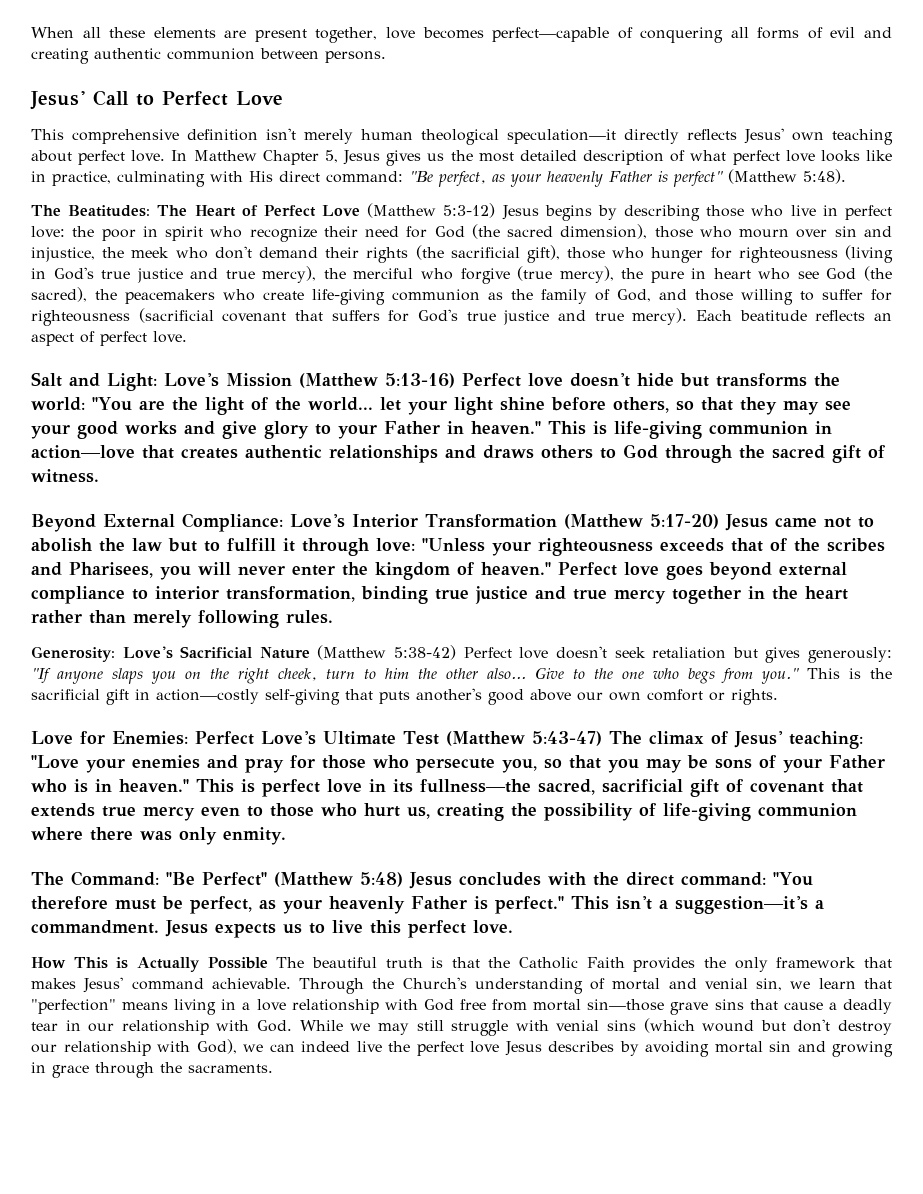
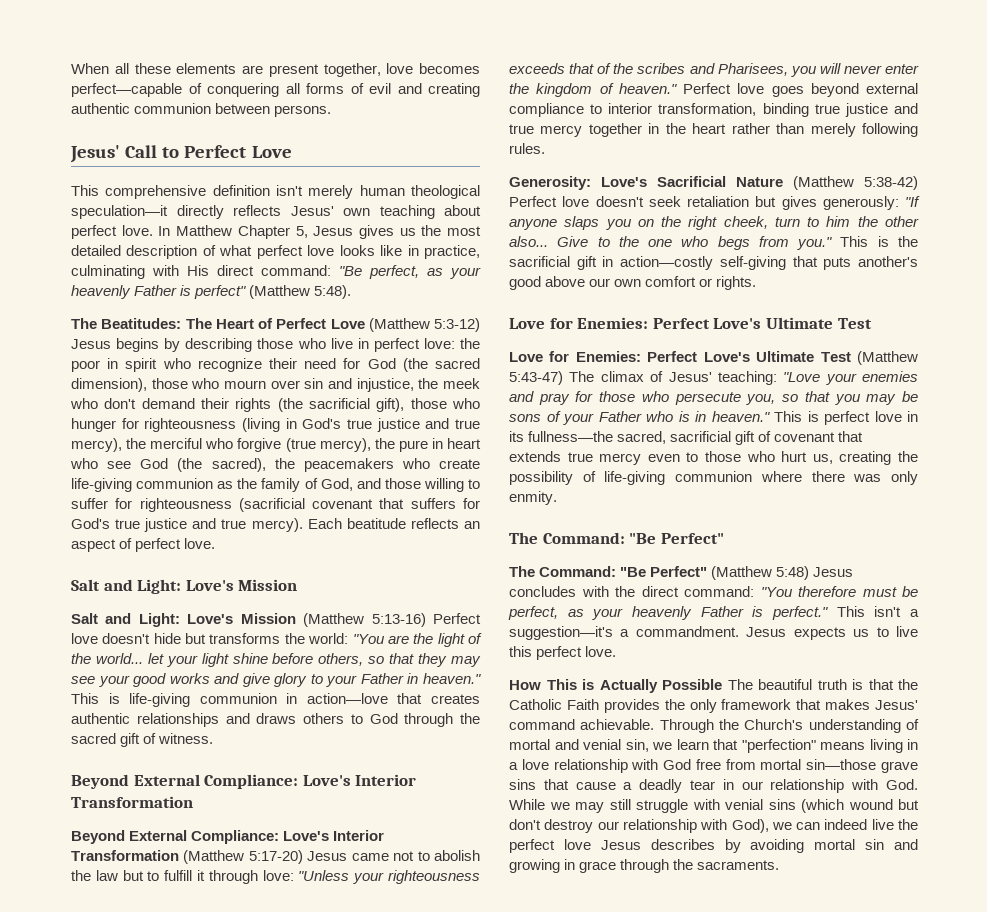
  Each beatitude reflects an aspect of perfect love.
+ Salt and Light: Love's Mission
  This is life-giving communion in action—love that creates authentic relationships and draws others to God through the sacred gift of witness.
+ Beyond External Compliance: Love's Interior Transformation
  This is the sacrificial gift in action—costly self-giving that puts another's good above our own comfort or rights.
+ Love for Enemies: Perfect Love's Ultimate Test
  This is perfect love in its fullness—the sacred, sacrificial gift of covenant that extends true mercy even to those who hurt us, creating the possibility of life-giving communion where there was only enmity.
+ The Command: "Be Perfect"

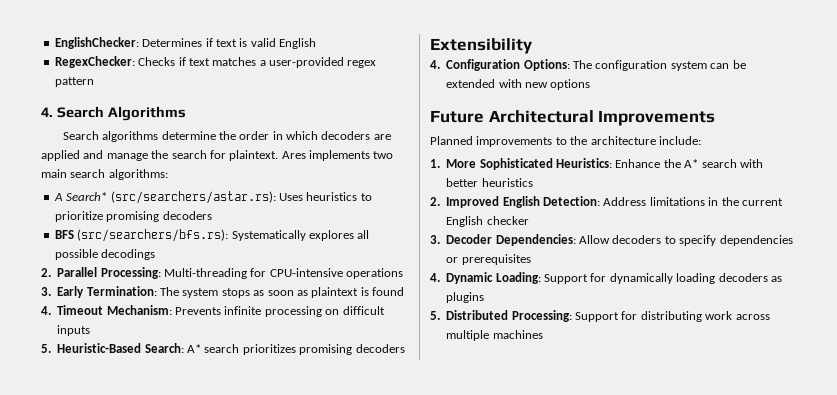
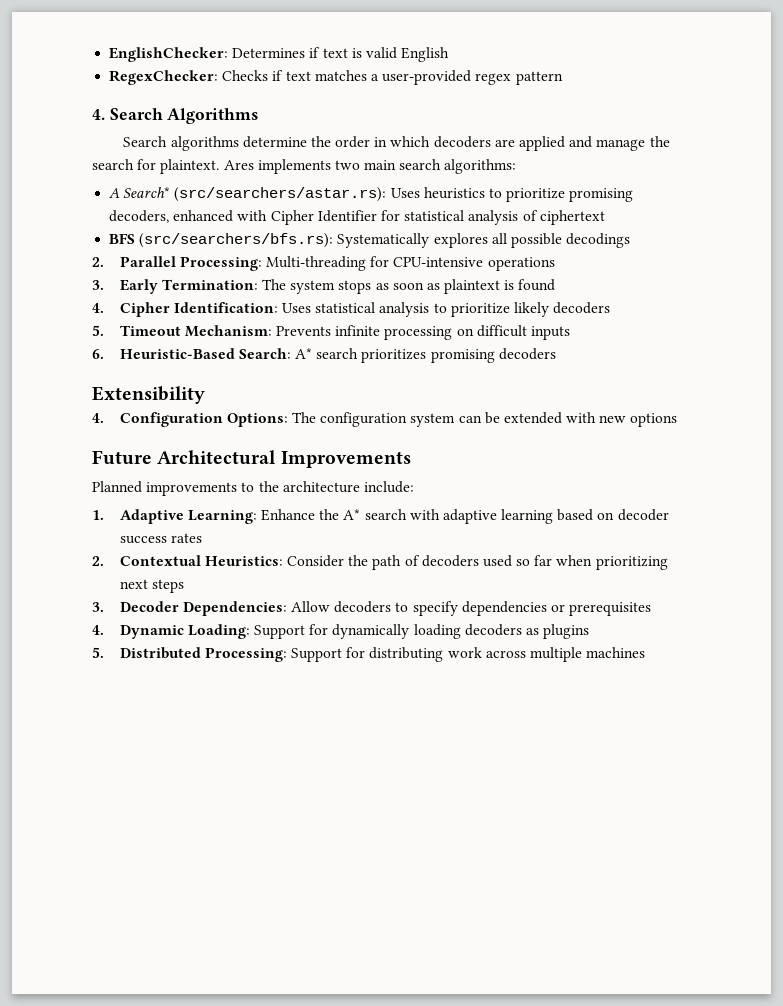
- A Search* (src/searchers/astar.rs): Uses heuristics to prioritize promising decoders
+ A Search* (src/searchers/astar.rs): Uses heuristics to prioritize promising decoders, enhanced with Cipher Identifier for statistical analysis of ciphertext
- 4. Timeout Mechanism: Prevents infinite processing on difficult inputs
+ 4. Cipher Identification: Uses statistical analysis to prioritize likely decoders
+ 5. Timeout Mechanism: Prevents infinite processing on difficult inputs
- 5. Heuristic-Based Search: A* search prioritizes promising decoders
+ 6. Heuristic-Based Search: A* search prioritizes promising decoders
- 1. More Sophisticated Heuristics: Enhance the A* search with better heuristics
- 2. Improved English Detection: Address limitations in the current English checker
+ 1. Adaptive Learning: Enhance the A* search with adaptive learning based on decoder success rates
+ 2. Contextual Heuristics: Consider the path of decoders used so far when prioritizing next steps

• **Work instruction**
Return every line above in which the string "searchers" occurs.

• **Exercise solution**
- A Search* (src/searchers/astar.rs): Uses heuristics to prioritize promising decoders
+ A Search* (src/searchers/astar.rs): Uses heuristics to prioritize promising decoders, enhanced with Cipher Identifier for statistical analysis of ciphertext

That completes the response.